Japanese Journal of Neurosurgery Volume 31, Issue 1

Advances in the Qualitative Diagnosis of Glioma : Correlation between Radiological Images and Genetic Alterations

  Radiological imaging plays a pivotal role in glioma patient care. It provides qualitative information about the tumor, such as the presumed pathological diagnosis and molecular status. In addition, it can provide anatomical information necessary for surgery and is helpful for monitoring treatment response. In this review, we discuss the following topics :

 1. The progress in radiomics in the field of glioma.

 2. Detailed analysis of the T2-FLAIR mismatch sign.

 3. The potential of quantitative magnetic resonance (MR) imaging in the realm of qualitative glioma imaging.

  Radiomics “focuses on improvements in image analysis, using an automated high-throughput extraction of large amounts (200＋) of quantitative features of medical images”. Despite extensive research, its diagnostic accuracy for detecting IDH mutations is limited to approximately 85% sensitivity and specificity. The diagnosis of 1p/19q co-deletion is 10% less accurate than that of the IDH mutation. The accuracy for diagnosing MGMT promoter methylation is still uncertain.

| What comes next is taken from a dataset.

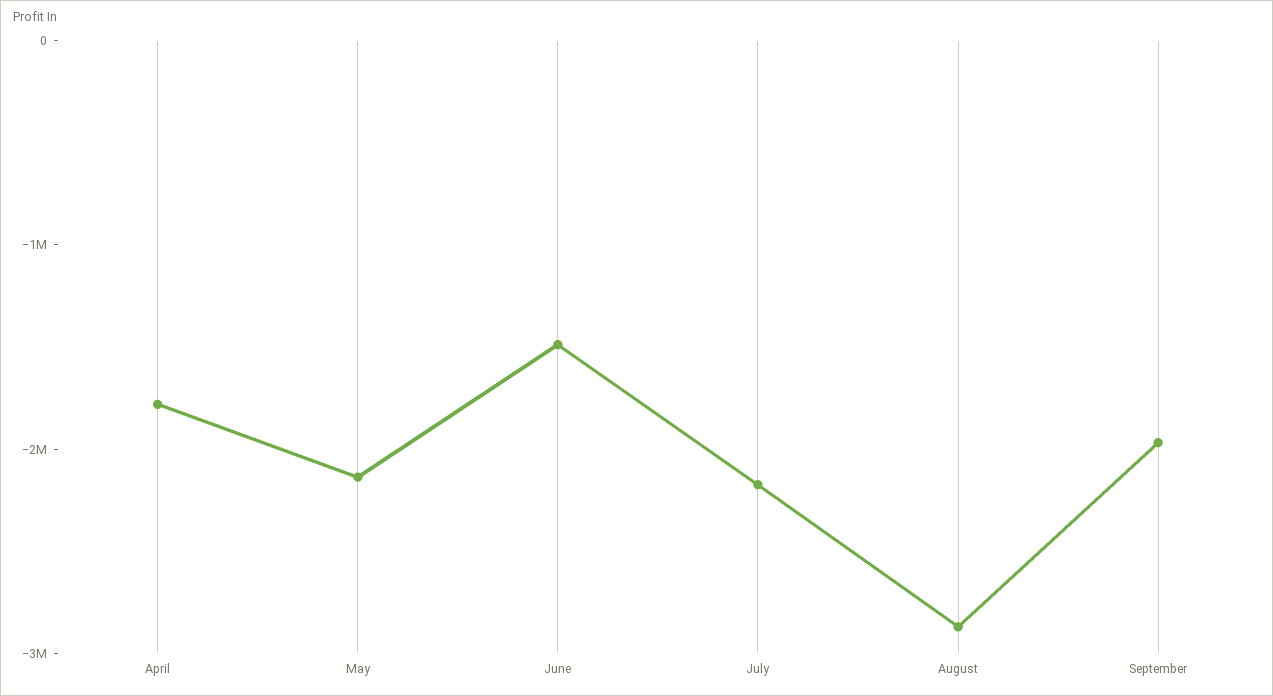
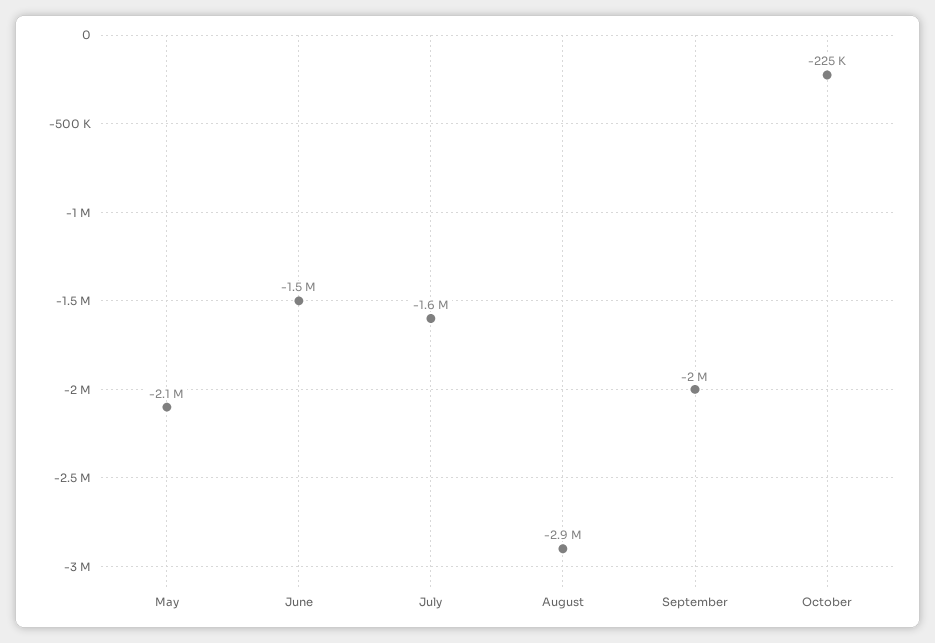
April: -1800000 -> none
July: -2200000 -> -1600000
October: none -> -225000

  Furthermore, the generalization of diagnostic algorithms derived from machine learning is another critical issue. While many researchers in the community have pushed radiomic research to the limit, a conventional qualitative imaging feature, namely, “the T2-FLAIR mismatch sign,” was discovered. This imaging feature is able to identify IDH-mutant, 1p/19q non-codeleted astrocytomas with a sensitivity of 20-50% and a specificity of almost 100%. Through radiomic research of gliomas, the authors noticed potential effects of differences in image acquisition parameters between different institutions on the low sensitivity of the T2-FLAIR mismatch sign for detecting IDH-mutant and 1p/19q non-codeleted astrocytomas. Indeed, tuning the image acquisition parameters for FLAIR significantly improved the sensitivity of the T2-FLAIR mismatch sign. Finally, the future of MR-based glioma imaging relies on quantitative MR acquisition. This technique directly measures the tissue's T1- and T2-relaxation times, which provides valuable information for cancer tissue characterization. For example, we found that IDH-mutant, 1p/19q non-codeleted astrocytomas contain tissues with very long T1- and T2-relaxation times (longer than 3,000ms in T1-relaxation time). The commercialization of rapid quantitative MR acquisition technology could further boost the capability of radiomics.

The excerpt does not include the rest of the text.